After broadcasters give up their spectrum, it will be "repacked" so that broadcasters that do not give up their spectrum can stay on the air. Then the FCC will conduct a traditional "forward" auction in which wireless carriers will bid for the freed spectrum. There is an ongoing debate over what the band plan should be for the spectrum once broadcasters are repacked. Additionally, the FCC may decide on rules that limit how much spectrum AT&T and Verizon can bid for in the auction.

"Here's the bottom line on incentive auctions: If we get this right--and I'm confident we will--incentive auctions could revolutionize spectrum policy by applying economic forces to the allocation of spectrum and not simply the assignment of individual licenses," Wheeler said.

At the Brookings event a group of panelists discussed various ways that the FCC and Congress could amend how spectrum is allocated and how  interference issues between spectrum bands are resolved.

Phil Weiser, dean and professor at the University of Colorado Law School and executive director of the Silicon Flatirons Center, and J. Pierre de Vries, a senior fellow and co-director of the spectrum policy initiative at the Silicon Flatirons Center, presented a paper on spectrum policy. 

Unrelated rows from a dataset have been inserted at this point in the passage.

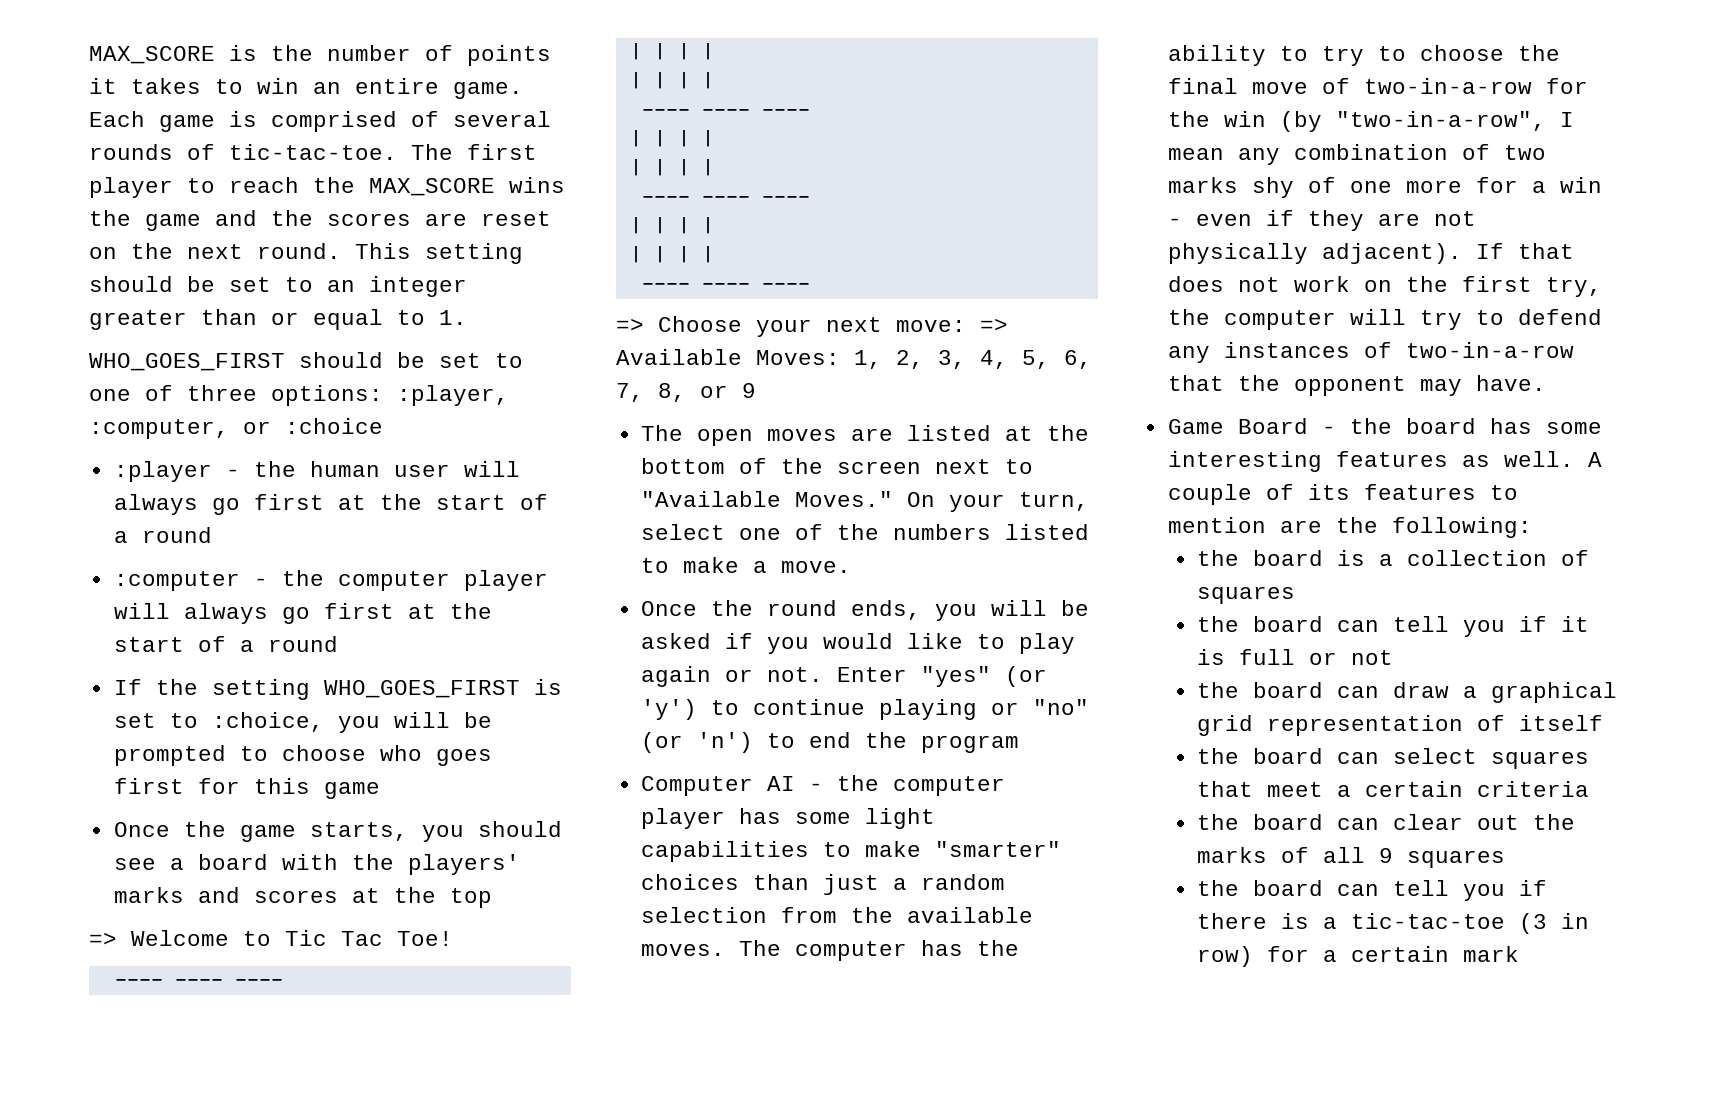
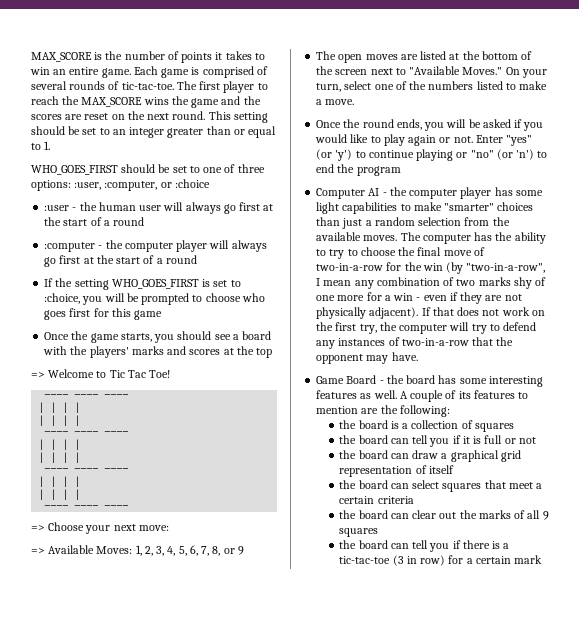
- WHO_GOES_FIRST should be set to one of three options: :player, :computer, or :choice
+ WHO_GOES_FIRST should be set to one of three options: :user, :computer, or :choice
- :player - the human user will always go first at the start of a round
+ :user - the human user will always go first at the start of a round
- => Choose your next move: => Available Moves: 1, 2, 3, 4, 5, 6, 7, 8, or 9
+ => Choose your next move:
+ => Available Moves: 1, 2, 3, 4, 5, 6, 7, 8, or 9

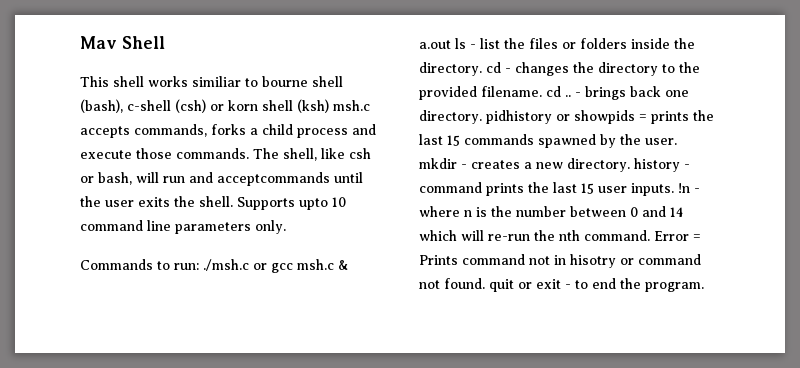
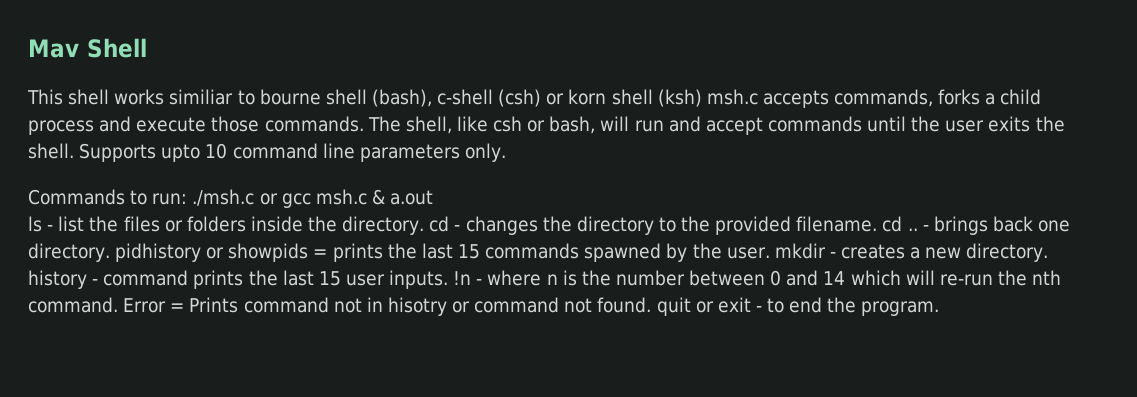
- The shell, like csh or bash, will run and acceptcommands until the user exits the shell.
+ The shell, like csh or bash, will run and accept commands until the user exits the shell.
- Commands to run: ./msh.c or gcc msh.c & a.out ls - list the files or folders inside the directory. cd - changes the directory to the provided filename. cd ..
+ Commands to run: ./msh.c or gcc msh.c & a.out
+ ls - list the files or folders inside the directory. cd - changes the directory to the provided filename. cd ..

The paper has three main recommendations. The first is to remove ambiguity about the responsibilities of receivers to tolerate interference by defining so-called "harm claim thresholds" that state the signal levels that must be exceeded before one operator can claim harmful interference by another. Another recommendation is reduce spectrum band fragmentation by introducing "band agents" that could represent large groups of licensees as part of an effort to negotiate changes in operating rights with neighboring spectrum licensees. The third recommendation is to move adjudication of spectrum disputes from the ad hoc FCC rulemaking process to "a more fact-based procedure that can resolve spectrum-related disputes in a timely fashion" by using judges with expertise in spectrum policy, either in the FCC and/or in a newly created Court of Spectrum Claims.

Preston Marshall, who heads up wireless networking efforts at Google (NASDAQ:GOOG) and who like Weiser and de Vries was a panelist at the event, said defining harm claim thresholds "that are understood by everybody will greatly benefit everybody."

However, Marshall said he has concerns on the band agents proposal since many are likely going to be wireless incumbents and large carriers, which he said are conservative by nature and want to protect their investments. Such band agents would be less likely to welcome new wireless entrants, he said.

"If we empower incumbents to judge new entrants I think we can predict the outcome," he said, adding, " We have to be careful not to give incumbents the right to make public policy."

Joan Marsh, AT&T's (NYSE:T)  vice president of federal regulatory, and also a panelist, said that AT&T had effectively acted as a band agent when it worked with Sirius XM in 2012 to resolve disputes on the 2.3 GHz WCS band, which AT&T aims to use for LTE services. Marsh acknowledged that "incumbents will hang onto their rights and hold them very close" and that under the current state of spectrum allocations, "our experience is more the exception than the rule."